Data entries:
§ §
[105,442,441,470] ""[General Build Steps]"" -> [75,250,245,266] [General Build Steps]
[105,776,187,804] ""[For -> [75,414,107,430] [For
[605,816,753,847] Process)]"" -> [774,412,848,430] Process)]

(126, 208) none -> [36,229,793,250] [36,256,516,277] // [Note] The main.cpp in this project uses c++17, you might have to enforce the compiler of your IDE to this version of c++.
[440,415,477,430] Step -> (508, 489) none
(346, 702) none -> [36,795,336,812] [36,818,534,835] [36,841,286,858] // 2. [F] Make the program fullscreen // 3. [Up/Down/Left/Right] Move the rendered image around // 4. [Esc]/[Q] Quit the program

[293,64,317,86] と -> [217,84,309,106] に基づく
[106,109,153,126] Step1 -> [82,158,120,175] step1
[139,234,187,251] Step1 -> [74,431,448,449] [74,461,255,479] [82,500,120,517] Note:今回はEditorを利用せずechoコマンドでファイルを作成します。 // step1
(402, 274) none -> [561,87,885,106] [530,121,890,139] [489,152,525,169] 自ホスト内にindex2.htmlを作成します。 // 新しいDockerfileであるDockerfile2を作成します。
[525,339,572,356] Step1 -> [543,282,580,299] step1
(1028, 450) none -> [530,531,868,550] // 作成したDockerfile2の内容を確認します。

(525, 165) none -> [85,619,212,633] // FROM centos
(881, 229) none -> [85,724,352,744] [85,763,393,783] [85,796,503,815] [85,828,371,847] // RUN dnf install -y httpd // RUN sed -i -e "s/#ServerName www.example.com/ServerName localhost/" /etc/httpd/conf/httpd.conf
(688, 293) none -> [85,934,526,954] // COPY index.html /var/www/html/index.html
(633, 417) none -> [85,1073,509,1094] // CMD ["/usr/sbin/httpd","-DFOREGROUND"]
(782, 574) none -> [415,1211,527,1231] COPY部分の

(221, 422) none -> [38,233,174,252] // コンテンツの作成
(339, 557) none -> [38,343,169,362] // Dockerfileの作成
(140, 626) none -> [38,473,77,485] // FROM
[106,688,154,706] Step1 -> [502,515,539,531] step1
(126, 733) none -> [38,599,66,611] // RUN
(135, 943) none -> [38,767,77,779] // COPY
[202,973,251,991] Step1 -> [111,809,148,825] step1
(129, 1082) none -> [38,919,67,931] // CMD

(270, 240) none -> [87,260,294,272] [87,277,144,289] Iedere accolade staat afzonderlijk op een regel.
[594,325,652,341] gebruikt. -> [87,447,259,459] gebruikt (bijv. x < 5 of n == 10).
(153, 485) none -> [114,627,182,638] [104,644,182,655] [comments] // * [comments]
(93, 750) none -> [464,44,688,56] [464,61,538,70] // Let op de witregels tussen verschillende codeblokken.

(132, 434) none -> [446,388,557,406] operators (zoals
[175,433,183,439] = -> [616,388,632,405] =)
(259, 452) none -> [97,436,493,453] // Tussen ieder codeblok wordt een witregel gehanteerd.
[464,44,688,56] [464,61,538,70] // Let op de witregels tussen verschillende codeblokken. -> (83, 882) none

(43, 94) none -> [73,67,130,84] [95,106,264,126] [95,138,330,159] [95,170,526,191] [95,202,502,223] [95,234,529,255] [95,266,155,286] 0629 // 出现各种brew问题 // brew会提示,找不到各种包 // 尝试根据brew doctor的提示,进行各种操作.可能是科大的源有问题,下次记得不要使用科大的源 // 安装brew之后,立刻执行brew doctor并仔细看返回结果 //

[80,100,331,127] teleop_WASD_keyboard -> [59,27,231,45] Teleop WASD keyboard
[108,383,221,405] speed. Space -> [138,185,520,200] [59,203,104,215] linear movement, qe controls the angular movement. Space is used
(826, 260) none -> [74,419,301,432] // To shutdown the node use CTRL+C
§ §
Look back at the entries above and repeat, unchanged, every line from the line holding "(129, 1082) none -> [38,919,67,931] // CMD" through the line holding "[175,433,183,439] = -> [616,388,632,405] =)".

(129, 1082) none -> [38,919,67,931] // CMD

(270, 240) none -> [87,260,294,272] [87,277,144,289] Iedere accolade staat afzonderlijk op een regel.
[594,325,652,341] gebruikt. -> [87,447,259,459] gebruikt (bijv. x < 5 of n == 10).
(153, 485) none -> [114,627,182,638] [104,644,182,655] [comments] // * [comments]
(93, 750) none -> [464,44,688,56] [464,61,538,70] // Let op de witregels tussen verschillende codeblokken.

(132, 434) none -> [446,388,557,406] operators (zoals
[175,433,183,439] = -> [616,388,632,405] =)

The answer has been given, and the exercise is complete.